By Ali Younes – Washington, D.C.
When the Egyptian military leaders decided to end Egypt’s first ever-ever democratic experience in a coup d’etat on July 2nd, toppling the Muslim brotherhood ( MB) government from power and imprisoning president Mohammad Morsi. With that in mind Egypt has perhaps became the only country in the world that had a revolution against democracy.
As a result, the new government embarked on persecuting and illegally imprisoning members of the Muslim brotherhood and others who defy the military takeover of power. Last Monday president Morsi was arraigned in court for his initial procedural hearing on charges of “incitement to murder” and ‘collaborating with enemy entities or states” a reference to the Palestinian organization Hamas. During his brief appearance, Morsi defied the court declaring that he is the “legally-elected president of Egypt” and that ‘the court proceedings were illegal”. Although the trial was rescheduled to January 8th, it is doubtful that the Egyptian judiciary which is famously corrupt and staffed with pro-Mubarak and pro-coup judges will hold a fair trial for the deposed president and his aides.

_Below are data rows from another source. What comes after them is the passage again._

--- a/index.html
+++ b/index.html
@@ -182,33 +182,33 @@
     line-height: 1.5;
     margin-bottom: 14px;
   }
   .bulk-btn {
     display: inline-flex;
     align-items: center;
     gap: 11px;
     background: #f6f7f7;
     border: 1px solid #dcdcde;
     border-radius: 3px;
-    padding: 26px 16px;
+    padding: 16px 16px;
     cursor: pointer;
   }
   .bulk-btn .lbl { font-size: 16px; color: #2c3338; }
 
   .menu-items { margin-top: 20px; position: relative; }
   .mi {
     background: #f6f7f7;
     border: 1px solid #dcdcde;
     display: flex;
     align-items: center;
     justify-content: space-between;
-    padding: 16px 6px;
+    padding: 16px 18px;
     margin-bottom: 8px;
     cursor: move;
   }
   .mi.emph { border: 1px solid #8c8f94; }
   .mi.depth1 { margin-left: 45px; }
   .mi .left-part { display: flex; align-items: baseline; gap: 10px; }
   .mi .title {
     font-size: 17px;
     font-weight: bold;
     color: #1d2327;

Initially, the military decided to label their coup as a “corrective revolution” a reference to the revolution that toppled the former dictator Hosni Mubarak on January 25, 2011. They also claim that they staged the coup because 30 million Egyptians took to the streets on June 30th demanding the end of democracy that brought the MB to power. Those claims are impossible to verify and it is rather doubtful that over 30 million Egyptians packed themselves up in the streets around the Tahrir Square that at best can hold only few million peoples.
In the mind of the many Egyptians, especially the supporters of president Morsi, what happened on June 30th 2013 was not a revolution, rather a coup against a democratically elected government. They argue that the Egyptian generals colluded with the secular and nationalists against the Muslim Brotherhood aided by the pro-Mubarak state apparatus that stayed in place after the former president stepped down in 2011.

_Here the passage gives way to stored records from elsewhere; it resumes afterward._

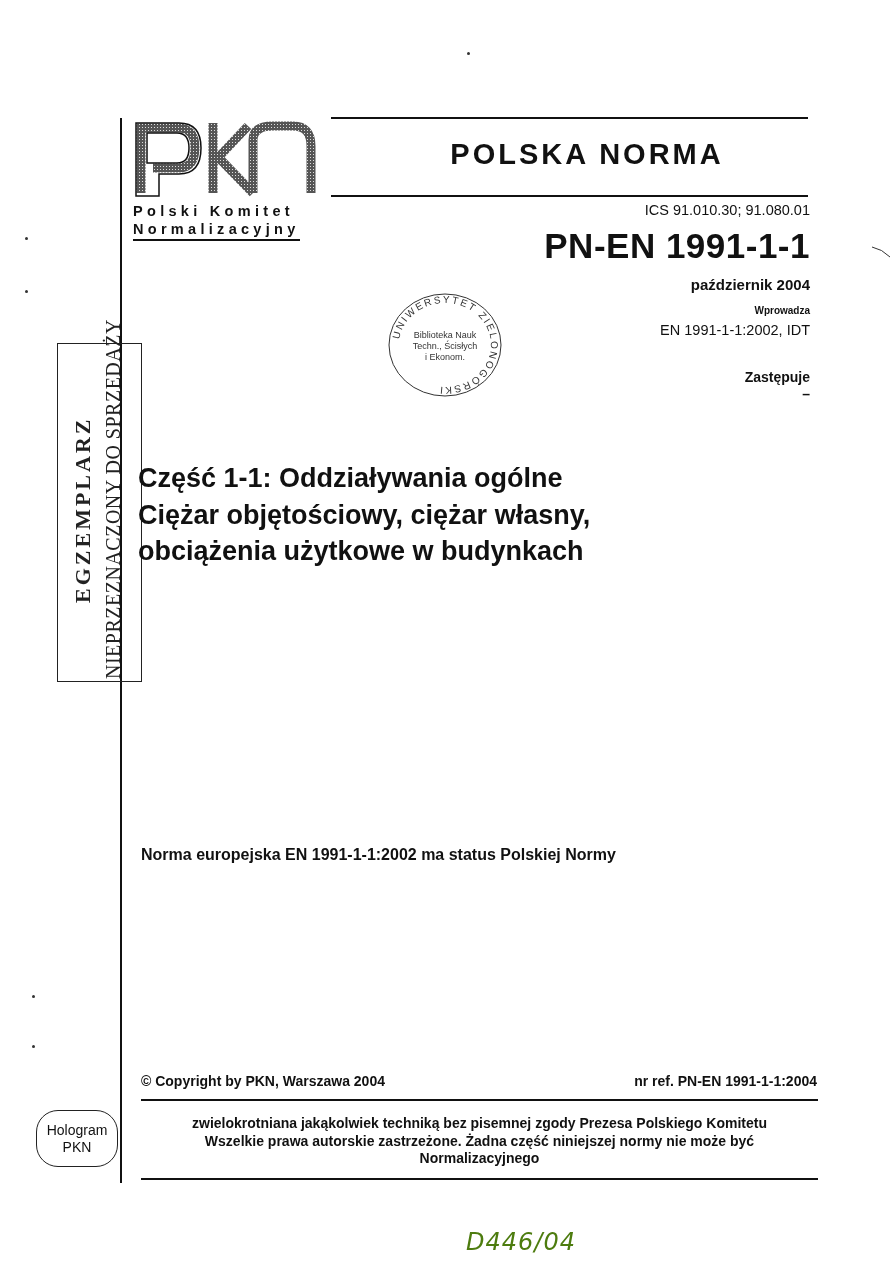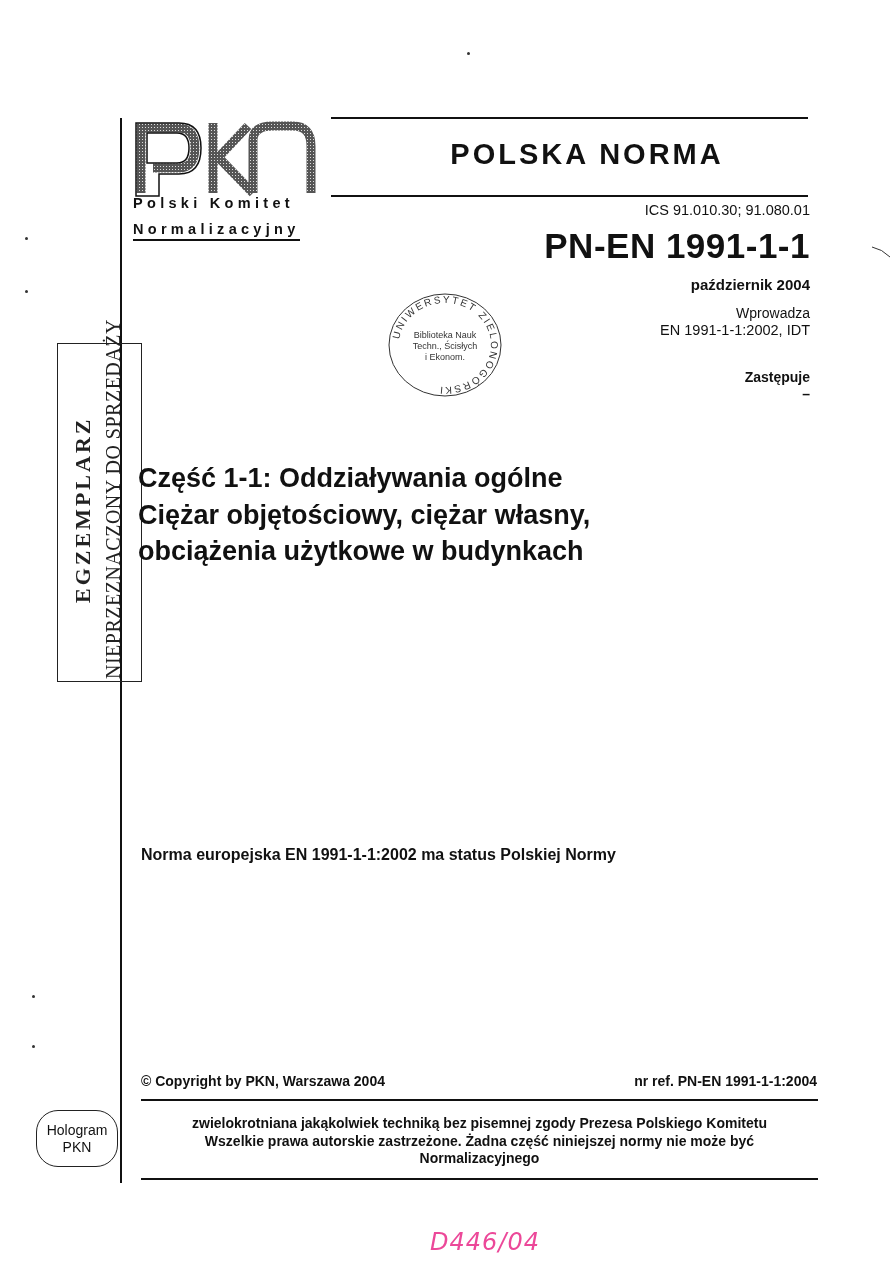--- a/index.html
+++ b/index.html
@@ -1,46 +1,46 @@
 <!DOCTYPE html>
 <html><head>
 <meta charset="utf-8">
 <style>
   html, body { margin:0; padding:0; }
   body { width:893px; height:1263px; background:#ffffff; position:relative; overflow:hidden;
          font-family:"Liberation Sans", sans-serif; color:#111; }
   .abs { position:absolute; }
   .vline { position:absolute; left:120px; top:118px; width:2px; height:1065px; background:#111; }
   .logo { left:133px; top:118px; width:185px; height:80px; }
-  .org1 { left:133px; top:195px; font-size:14.5px; font-weight:bold; letter-spacing:4.3px; white-space:nowrap; }
+  .org1 { left:133px; top:203px; font-size:14.5px; font-weight:bold; letter-spacing:4.3px; white-space:nowrap; }
   .org2 { left:133px; top:221px; font-size:14.5px; font-weight:bold; letter-spacing:4.3px; white-space:nowrap;
           border-bottom:2px solid #111; padding-bottom:2px; }
   .rule { position:absolute; height:2px; background:#111; }
   .polska { left:347px; top:138px; width:480px; text-align:center; font-size:29px; font-weight:bold; letter-spacing:3px; }
   .ics { right:83px; top:202px; font-size:14.5px; text-align:right; }
   .pnen { right:83px; top:226px; font-size:35px; font-weight:bold; text-align:right; letter-spacing:0.5px; }
   .date { right:83px; top:276px; font-size:15px; font-weight:bold; text-align:right; }
-  .wprow { right:83px; top:305px; font-size:14px; font-weight:normal; text-align:left; }
+  .wprow { right:83px; top:305px; font-size:10px; font-weight:bold; text-align:left; }
   .wprow-val { right:83px; top:322px; font-size:14.5px; text-align:right; }
   .zast { right:83px; top:369px; font-size:14px; font-weight:bold; text-align:right; }
   .zast-val { right:83px; top:386px; font-size:14px; font-weight:bold; text-align:right; }
   .stamp { left:385px; top:290px; width:120px; height:110px; }
   .egz-box { left:57px; top:343px; width:83px; height:337px; border:1.5px solid #222; }
   .egz-inner { position:absolute; left:0; top:0; width:337px; height:83px; transform-origin:0 0;
                transform:translate(0,337px) rotate(-90deg); }
   .egz1 { position:absolute; left:78px; top:12px; font-family:"Liberation Serif", serif; font-size:22px; font-weight:bold; letter-spacing:3px; white-space:nowrap; color:#222; }
   .egz2 { position:absolute; left:2px; top:44px; font-family:"Liberation Serif", serif; font-size:20px; letter-spacing:0.5px; white-space:nowrap; color:#222; }
   .title { left:138px; top:460px; font-size:27px; font-weight:bold; line-height:36.5px; white-space:nowrap; }
   .status { left:141px; top:846px; font-size:16px; font-weight:bold; white-space:nowrap; }
   .copy { left:141px; top:1073px; font-size:14px; font-weight:bold; white-space:nowrap; }
   .nref { right:76px; top:1073px; font-size:14px; font-weight:bold; white-space:nowrap; }
   .rights { left:141px; top:1115px; width:677px; font-size:14px; font-weight:bold; text-align:center; line-height:17.5px; }
   .holo { left:36px; top:1110px; width:80px; height:55px; border:1.5px solid #222; border-radius:22px;
           font-size:14px; text-align:center; display:flex; flex-direction:column; justify-content:center; line-height:17px; }
-  .hand { left:430px; top:1228px; font-family:"DejaVu Sans", sans-serif; font-size:24px; font-style:italic; letter-spacing:1px; color:#ec4899; }
+  .hand { left:466px; top:1228px; font-family:"DejaVu Sans", sans-serif; font-size:24px; font-style:italic; letter-spacing:1px; color:#4d7c0f; }
   .speck { position:absolute; background:#333; border-radius:50%; }
 </style>
 </head>
 <body>
 
 <div class="vline"></div>
 
 <svg class="abs logo" viewBox="0 0 185 80">
   <defs>
     <pattern id="dots" width="3" height="3" patternUnits="userSpaceOnUse">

The coup, led by defense minister Abdel Fatah El Sisi, was a culmination of strange alliance between the state apparatus of the old Mubarak regime that included the armed forces, a motley crew of revolutionaries of January 25th revolution and the rich oligarchs who benefited from the institutionalized corruption of the Mubarak regime. True to its brutal and heavy-handed reputation, the military dictatorship and the police force mounted a vicious campaign of arrests and killings of members of the Muslim Brotherhood or its supporters that was reportedly resulted in the killing of over 200 camped protesters last August. Supporting this brutality was the Egyptian state media and many of Egypt’s leading intellectuals and journalists who embarked on their own fascist campaign of dehumanizing the Muslim Brotherhood or pro-democracy supporters. The highlights of this kind of political atmosphere, in addition to its anti-Muslim Brotherhood slant is its anti-American and anti-Palestinian racism where calls to strangle Gaza, as a way to punish Hamas, is daily occurrence on the pro-coup media outlets. Egyptian media outlets were peddling the ridiculous charge that President Morsi was conspiring with Hamas to give up Sinai to the Palestinians.
Moreover, American politicians especially President Obama were called many racist names for not coming out to support the coup. As reported by the Wall Street Journal and other publications Obama was accused of supporting terrorism and that his half-brother was accused of being a full fledge member of the MB, a baseless charge.
With this kind of electricity in the air, it bears an eerily resemblance to the political environment of the 1930s Germany which propelled the Nazi party to power that brought with it the well-known horrors that followed after that.
For its part, the military and their allies argue that Morsi’s government sowed the seeds of divisions within the Egyptian society by favoring the Muslim Brotherhood for all key state positions and were engage in an “Ikhwanization” of the state. The Arabic word “Ikhwan” means Brotherhood.
No doubt that the Muslim Brotherhood felt empowered by its majority in the Parliament and acted to rule the country in a majoritarion fashion and thus acting as if they were the only political player in country and ignoring all other forces.
This might be the MB’s political mistake, but it does not mean, however, that the MB or for that matter president Morsi acted illegally or committed crimes the way the current government is making it look like.
No doubt that what happened on that fateful day of July that resurrected the old corrupt regime of Mubarak and the rule of the military dictatorship which itself a corrupt institution is a setback for democracy not only for Egypt but also for the entire Arab world.
At this point, the actions of the Egyptian military leaders appear to be leading Egypt back to the very dark tunnel it tried to leave when it dumped Mubarak from power two years ago. That said, however, the Egyptian military which is wholly dependent on US arms, weapons and training, cannot survive as a modern military without continued US support. Therefore the US holds a valuable leverage against the Egyptian military leaders to pressure them to restore democracy and release president Morsi from his illegal detention.